Return the whole listing, line for line, without the pictures in it.

* SUPPLIED MATERIAL *
————————
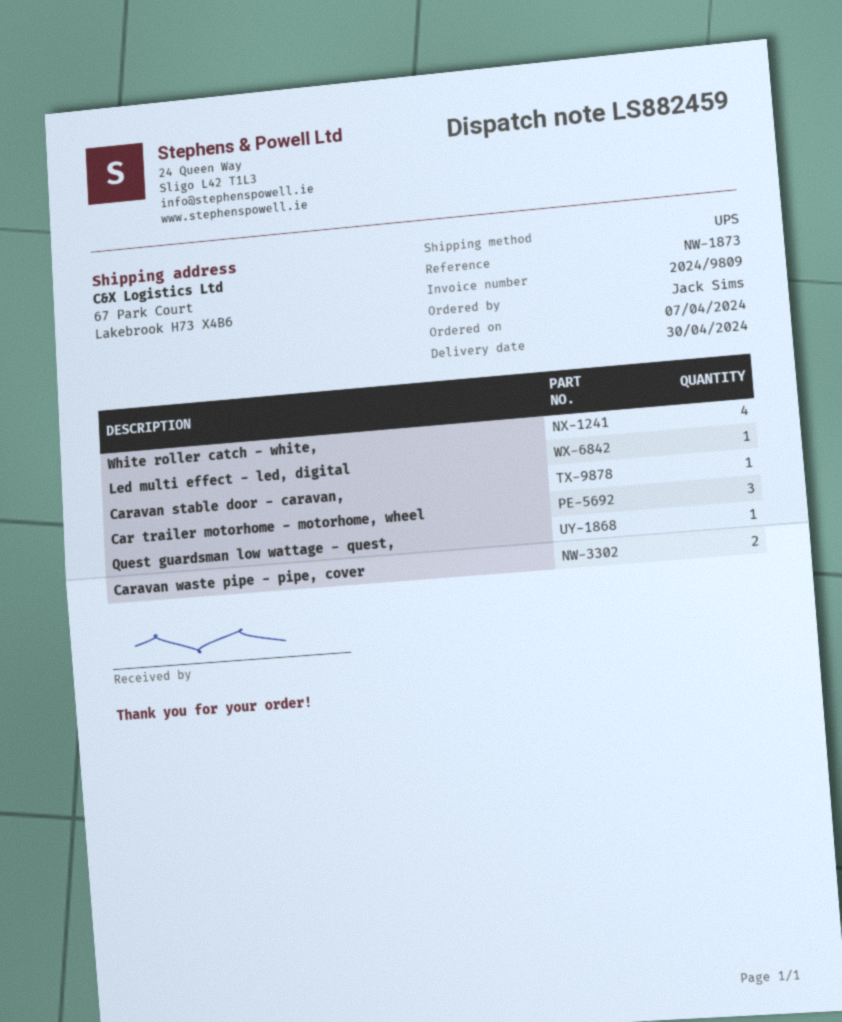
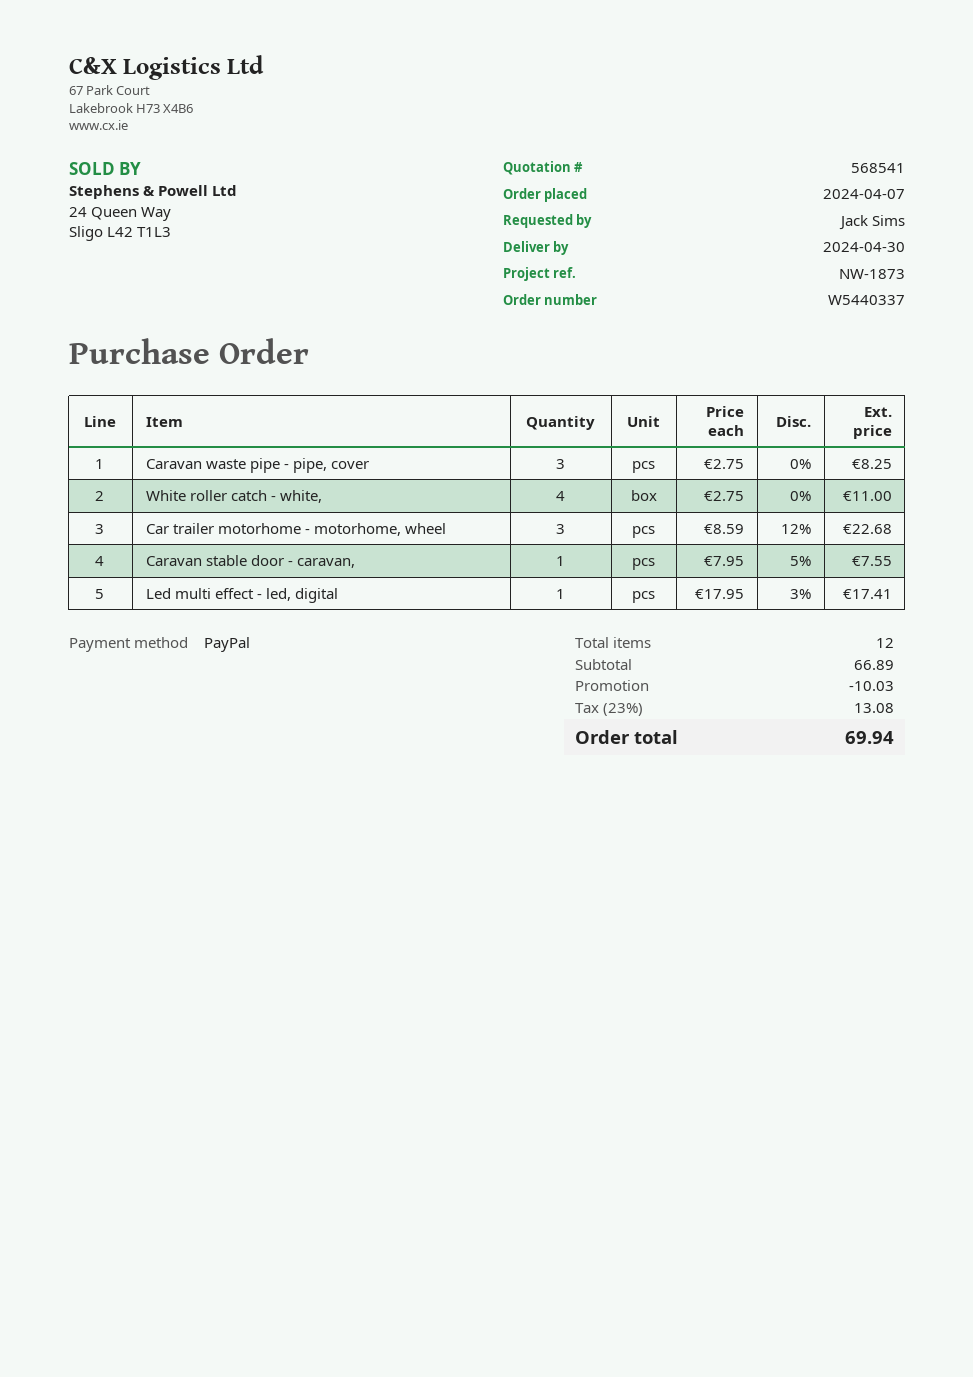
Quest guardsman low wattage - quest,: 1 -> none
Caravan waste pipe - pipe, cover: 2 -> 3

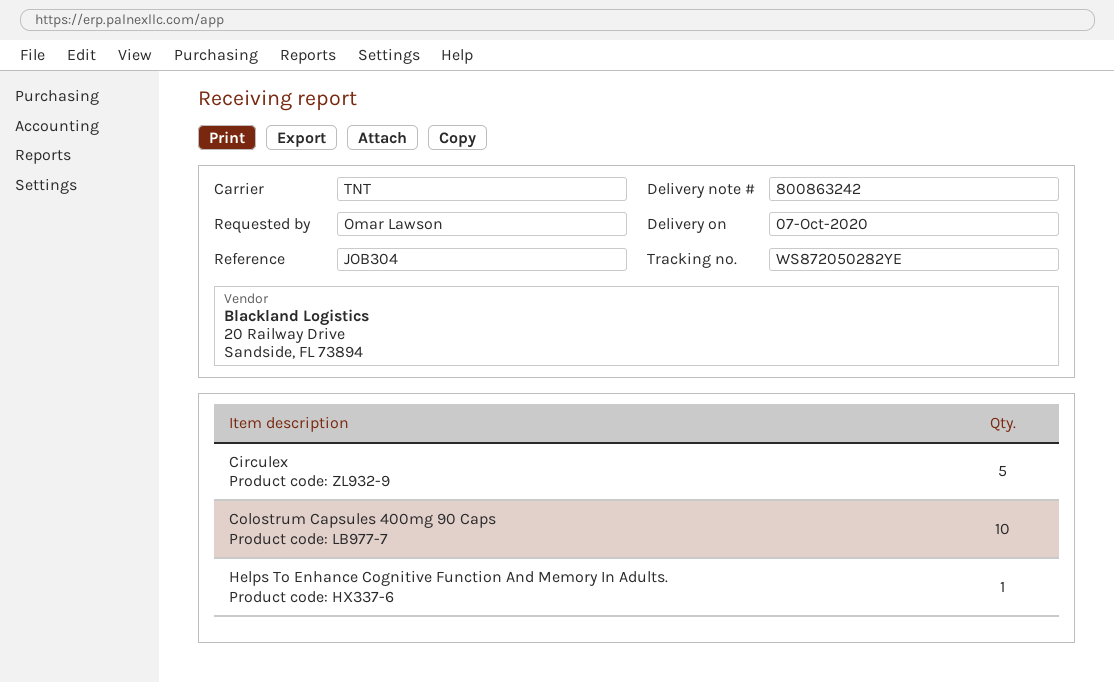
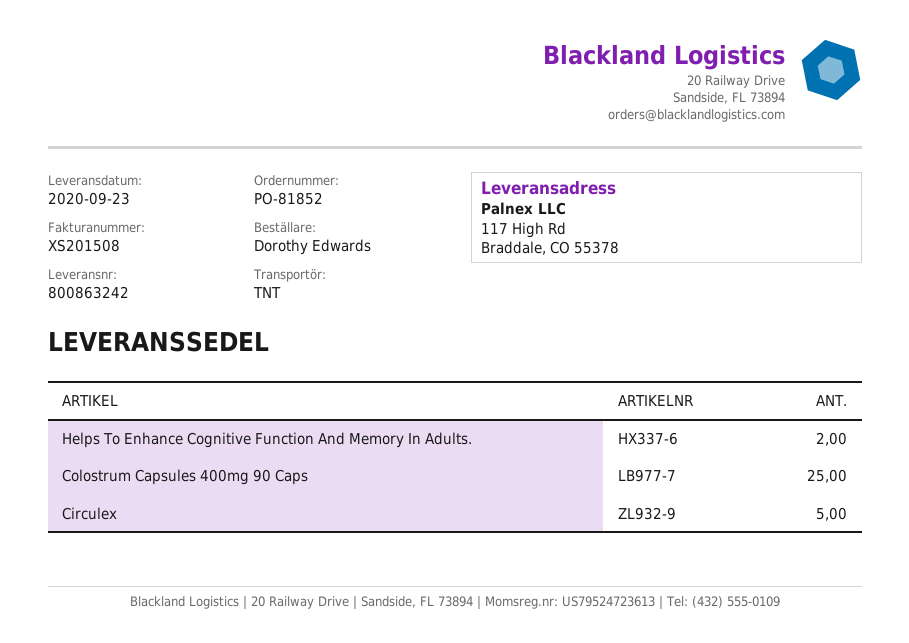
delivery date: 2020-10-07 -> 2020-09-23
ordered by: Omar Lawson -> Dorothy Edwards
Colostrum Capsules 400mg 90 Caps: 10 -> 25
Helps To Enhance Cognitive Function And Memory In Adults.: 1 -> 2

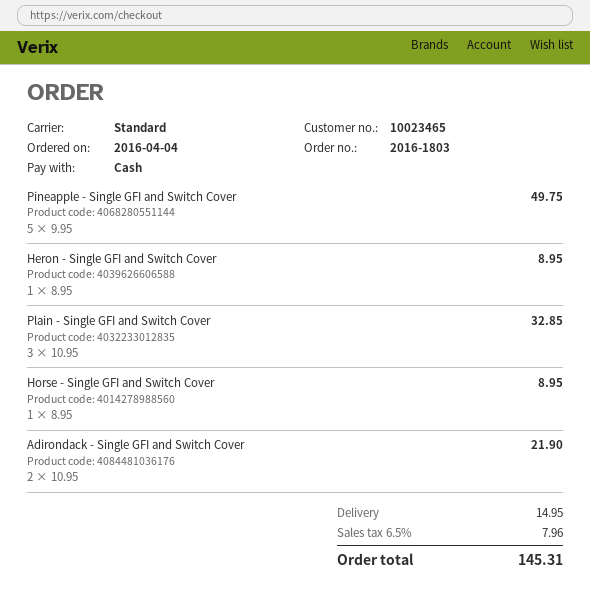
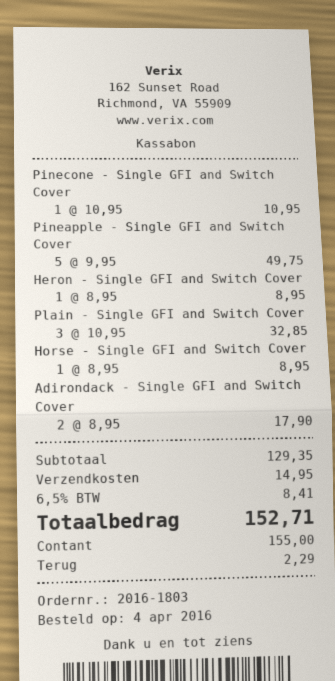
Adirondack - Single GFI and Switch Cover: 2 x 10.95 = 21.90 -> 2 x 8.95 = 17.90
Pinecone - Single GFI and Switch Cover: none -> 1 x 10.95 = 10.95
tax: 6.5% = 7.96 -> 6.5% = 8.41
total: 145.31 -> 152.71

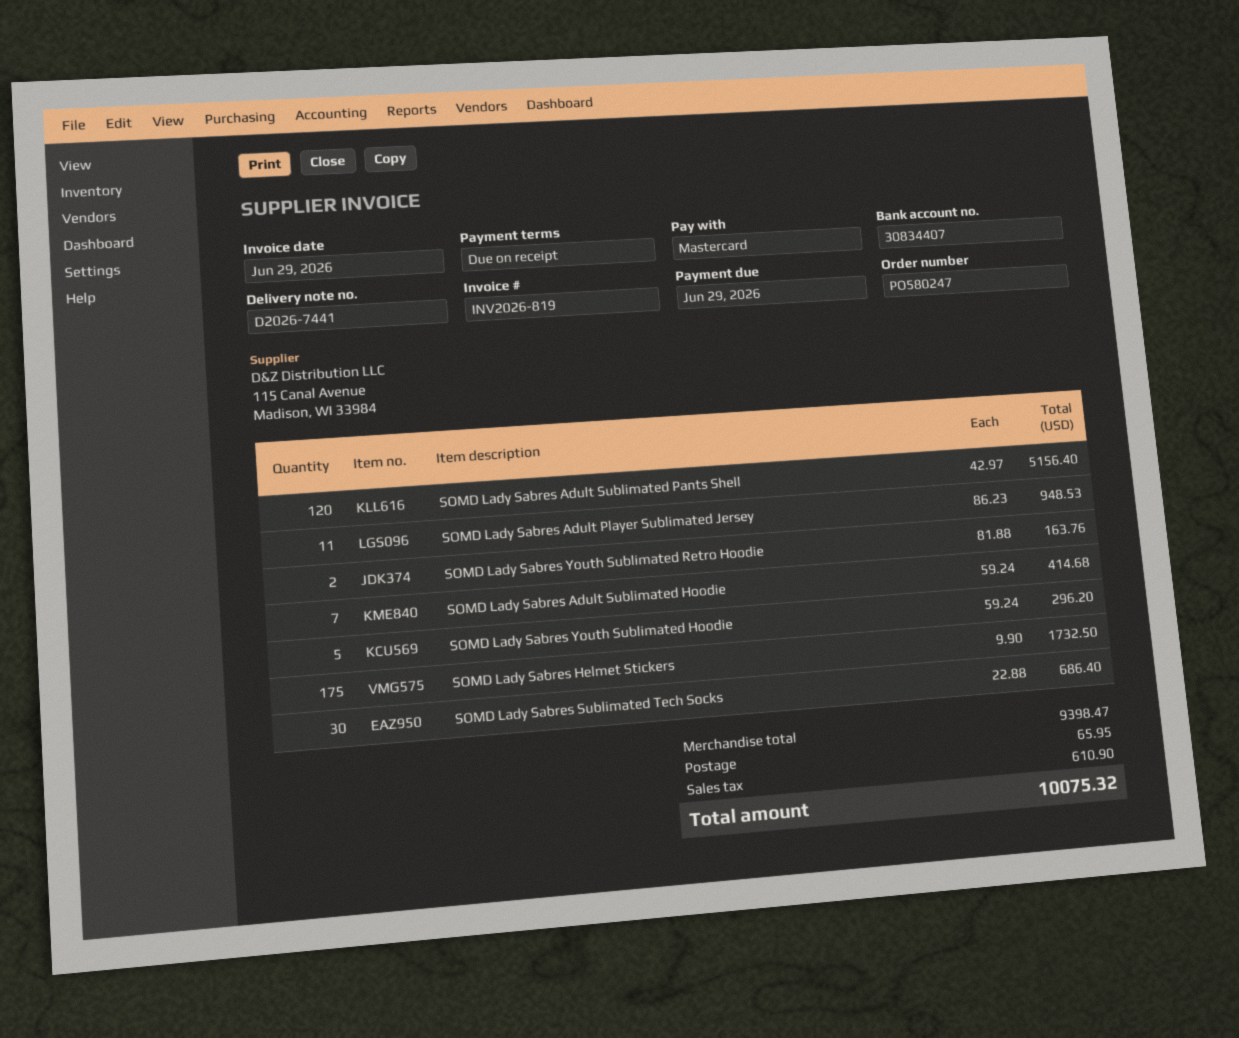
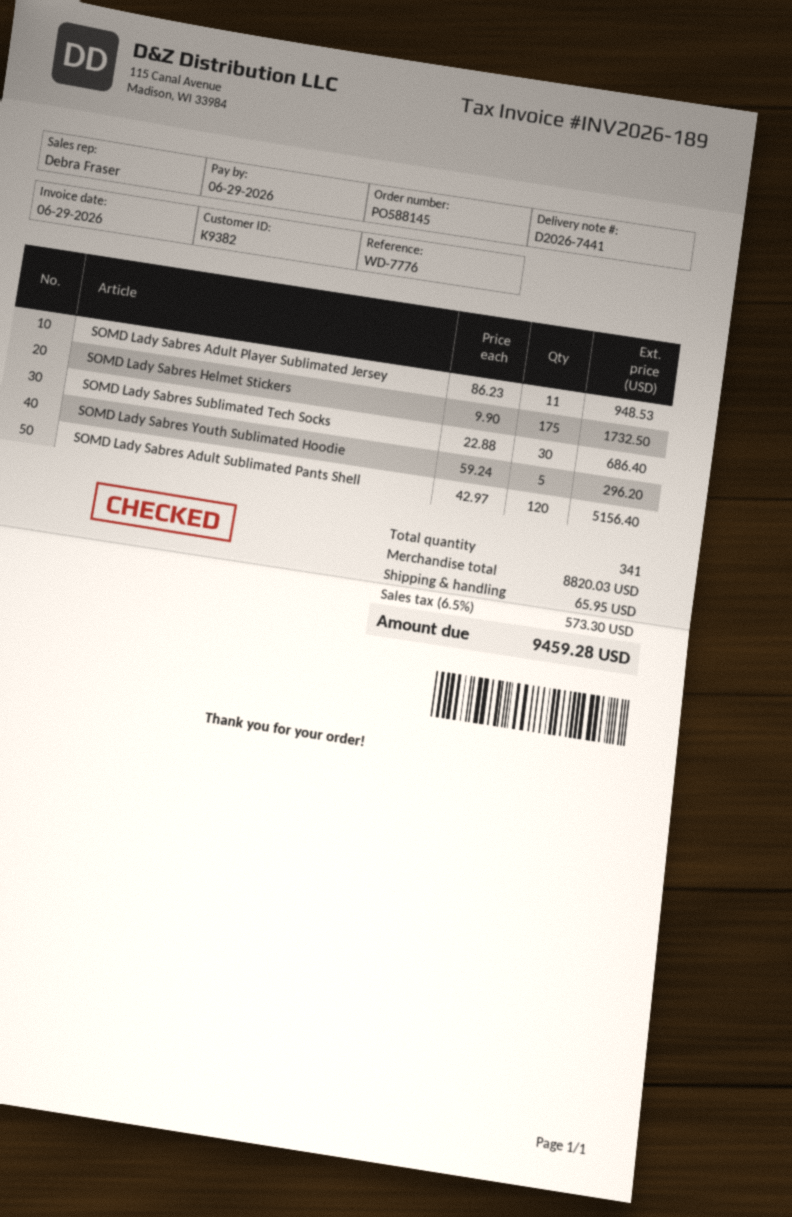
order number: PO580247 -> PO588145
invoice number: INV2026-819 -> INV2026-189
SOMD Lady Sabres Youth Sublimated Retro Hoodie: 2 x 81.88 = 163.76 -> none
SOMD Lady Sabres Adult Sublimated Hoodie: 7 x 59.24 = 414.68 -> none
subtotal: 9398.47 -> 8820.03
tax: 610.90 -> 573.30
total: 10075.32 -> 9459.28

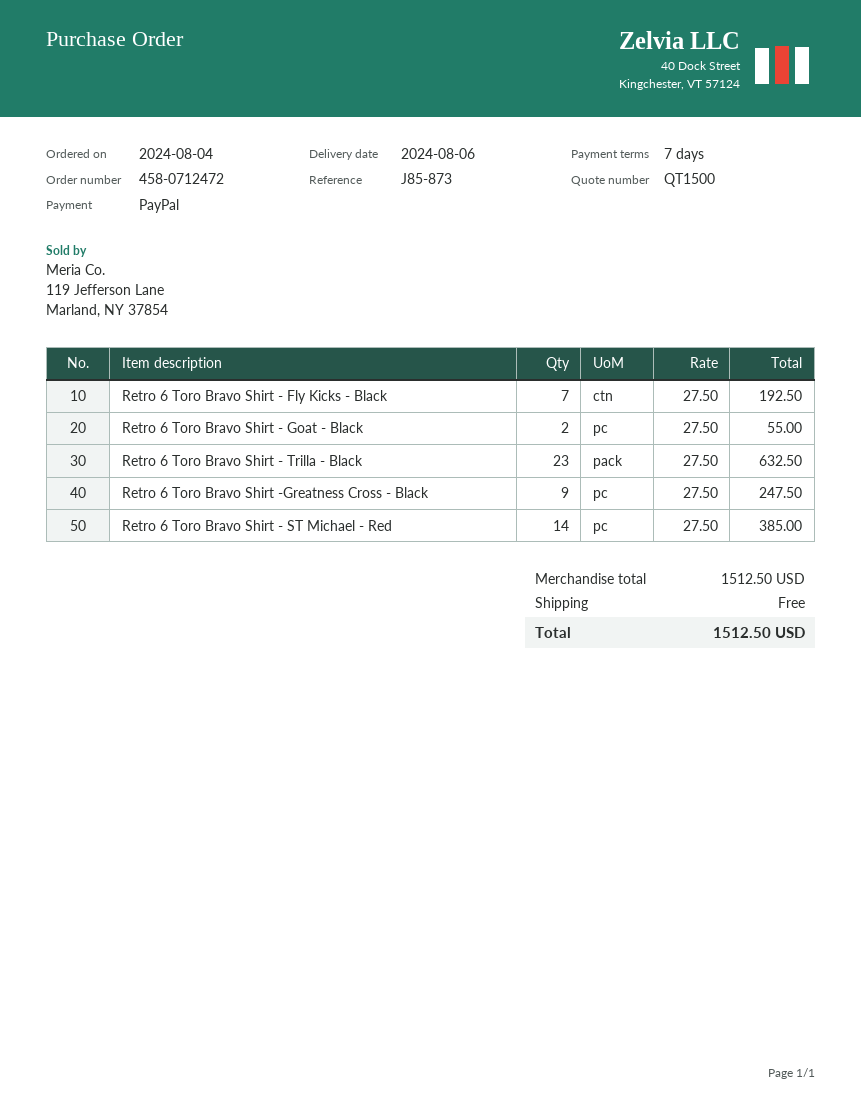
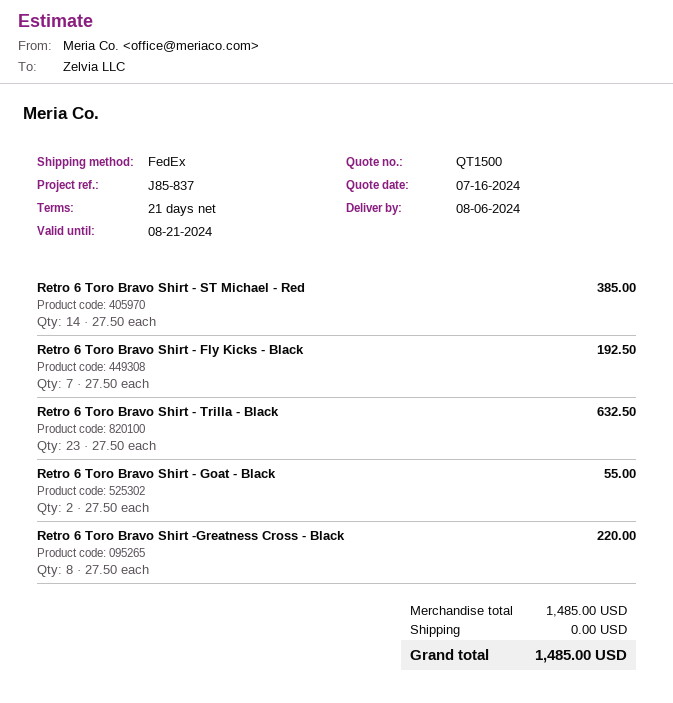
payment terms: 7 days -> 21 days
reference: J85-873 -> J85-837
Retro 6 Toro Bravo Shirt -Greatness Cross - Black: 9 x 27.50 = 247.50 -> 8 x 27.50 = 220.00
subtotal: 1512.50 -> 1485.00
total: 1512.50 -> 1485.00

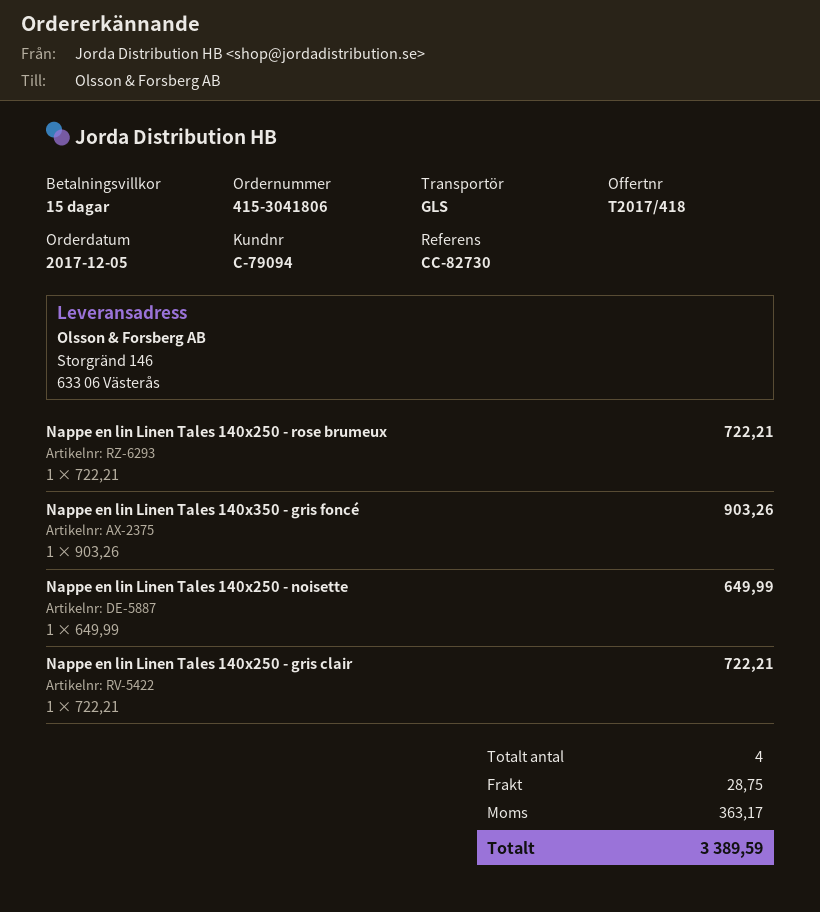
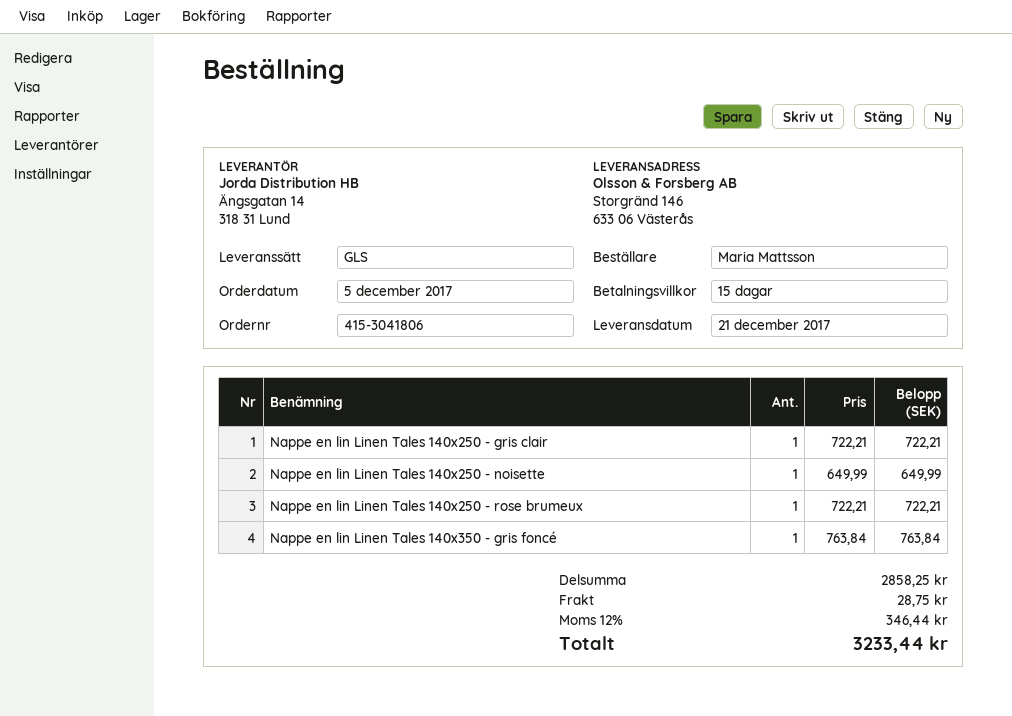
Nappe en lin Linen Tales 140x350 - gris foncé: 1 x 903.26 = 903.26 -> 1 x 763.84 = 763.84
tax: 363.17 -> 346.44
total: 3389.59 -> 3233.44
————————
* ANSWER TO THIS PROBLEM *
Quest guardsman low wattage - quest,: 1 -> none
Caravan waste pipe - pipe, cover: 2 -> 3

delivery date: 2020-10-07 -> 2020-09-23
ordered by: Omar Lawson -> Dorothy Edwards
Colostrum Capsules 400mg 90 Caps: 10 -> 25
Helps To Enhance Cognitive Function And Memory In Adults.: 1 -> 2

Adirondack - Single GFI and Switch Cover: 2 x 10.95 = 21.90 -> 2 x 8.95 = 17.90
Pinecone - Single GFI and Switch Cover: none -> 1 x 10.95 = 10.95
tax: 6.5% = 7.96 -> 6.5% = 8.41
total: 145.31 -> 152.71

order number: PO580247 -> PO588145
invoice number: INV2026-819 -> INV2026-189
SOMD Lady Sabres Youth Sublimated Retro Hoodie: 2 x 81.88 = 163.76 -> none
SOMD Lady Sabres Adult Sublimated Hoodie: 7 x 59.24 = 414.68 -> none
subtotal: 9398.47 -> 8820.03
tax: 610.90 -> 573.30
total: 10075.32 -> 9459.28

payment terms: 7 days -> 21 days
reference: J85-873 -> J85-837
Retro 6 Toro Bravo Shirt -Greatness Cross - Black: 9 x 27.50 = 247.50 -> 8 x 27.50 = 220.00
subtotal: 1512.50 -> 1485.00
total: 1512.50 -> 1485.00

Nappe en lin Linen Tales 140x350 - gris foncé: 1 x 903.26 = 903.26 -> 1 x 763.84 = 763.84
tax: 363.17 -> 346.44
total: 3389.59 -> 3233.44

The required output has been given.